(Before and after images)
┄┄┄┄┄┄

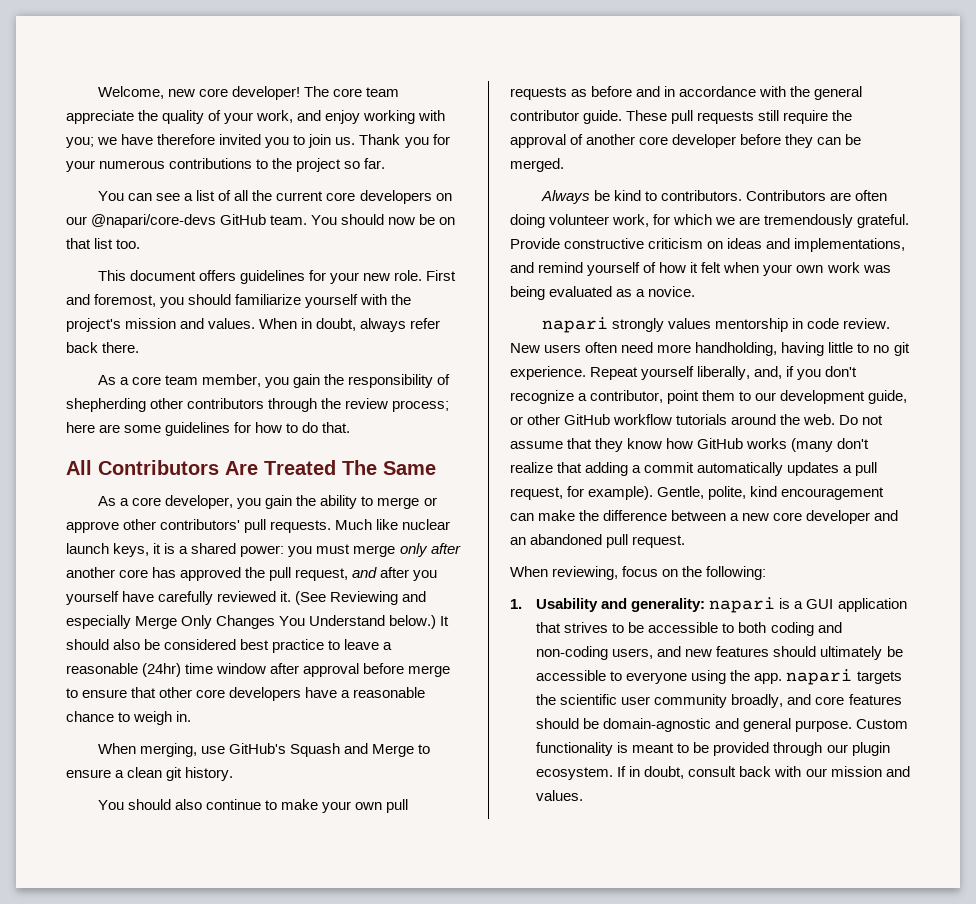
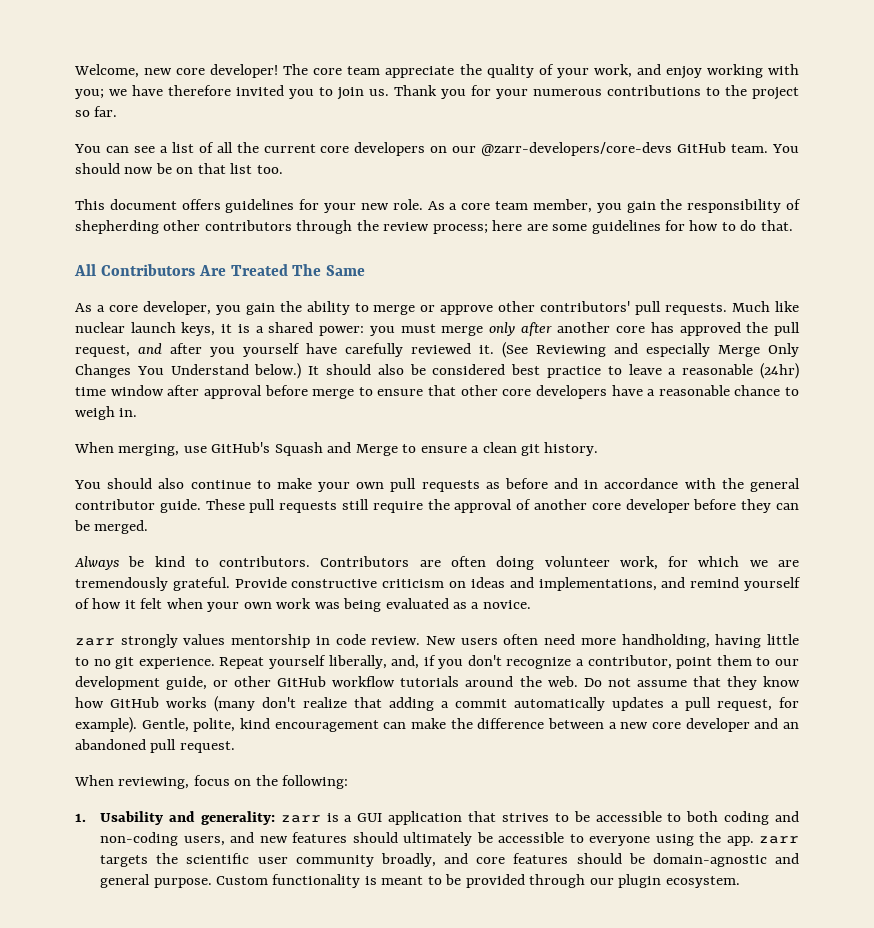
[91,214,217,228] @napari/core-devs -> [481,142,673,156] @zarr-developers/core-devs
[426,270,457,281] [66,294,412,308] [66,318,441,332] [66,342,140,353] First and foremost, you should familiarize yourself with the project's mission and values. When in doubt, always refer back there. // -> (423, 204) none
[541,317,608,333] napari -> [75,638,115,646] zarr
[709,597,776,613] napari -> [280,815,321,823] zarr
[786,669,853,685] napari -> [758,836,799,844] zarr
[617,766,910,779] [536,790,584,801] If in doubt, consult back with our mission and values. -> (740, 882) none

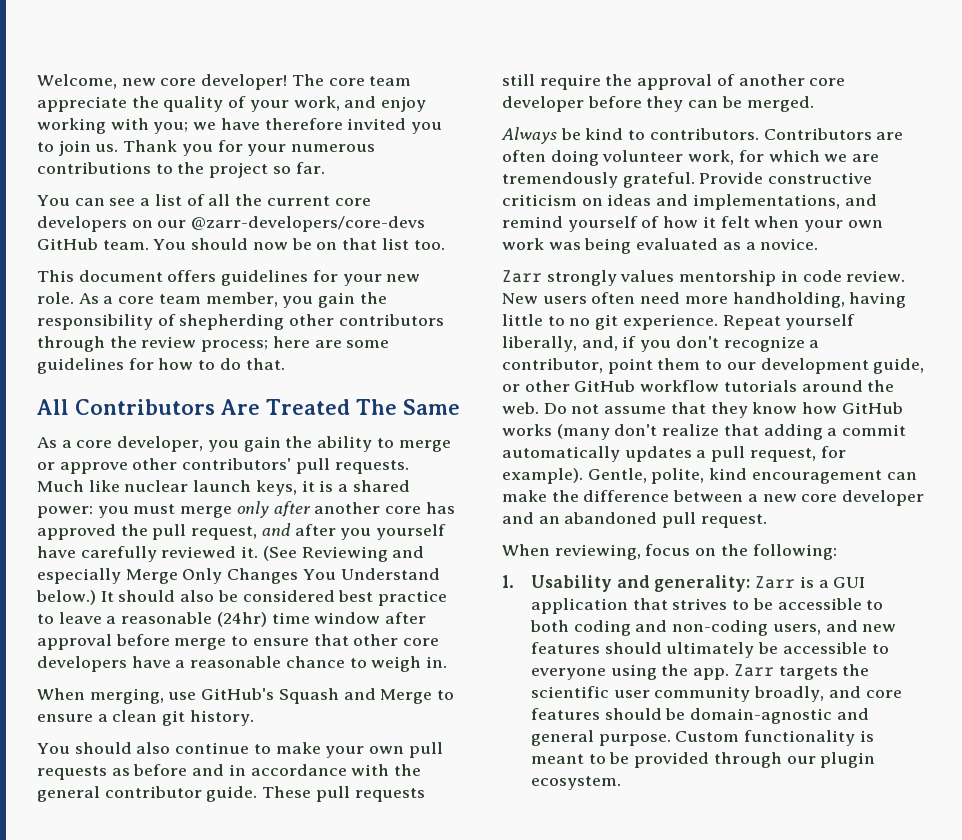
[75,638,115,646] zarr -> [502,270,542,283] Zarr
[280,815,321,823] zarr -> [755,576,796,589] Zarr
[758,836,799,844] zarr -> [733,664,774,677] Zarr

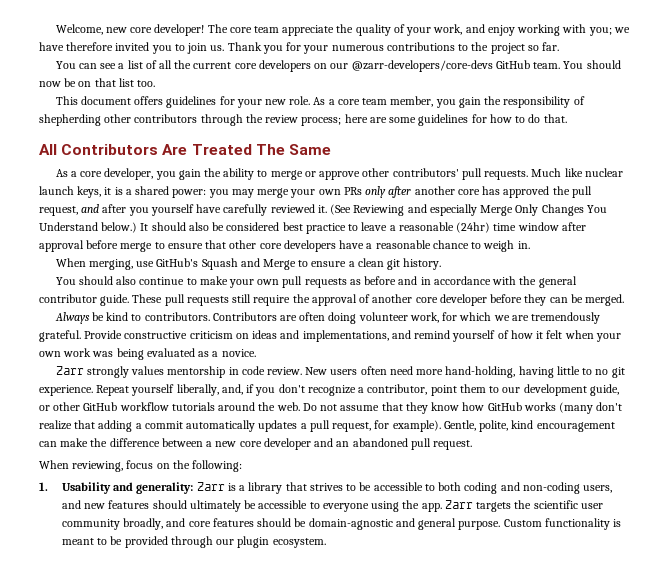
[133,504,233,518] must merge -> [231,187,362,198] may merge your own PRs
[732,292,845,308] handholding, -> [445,366,516,378] hand-holding,
[833,577,866,588] [530,598,628,614] GUI application -> [248,482,283,494] library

┄┄┄┄┄┄

> [Your objective]:
Starting with the line that contains "[786,669,853,685] napari ->", print every line through the end of the data exactly as written; omit all pictures and add nothing else.

> [Written answer]:
[786,669,853,685] napari -> [758,836,799,844] zarr
[617,766,910,779] [536,790,584,801] If in doubt, consult back with our mission and values. -> (740, 882) none

[75,638,115,646] zarr -> [502,270,542,283] Zarr
[280,815,321,823] zarr -> [755,576,796,589] Zarr
[758,836,799,844] zarr -> [733,664,774,677] Zarr

[133,504,233,518] must merge -> [231,187,362,198] may merge your own PRs
[732,292,845,308] handholding, -> [445,366,516,378] hand-holding,
[833,577,866,588] [530,598,628,614] GUI application -> [248,482,283,494] library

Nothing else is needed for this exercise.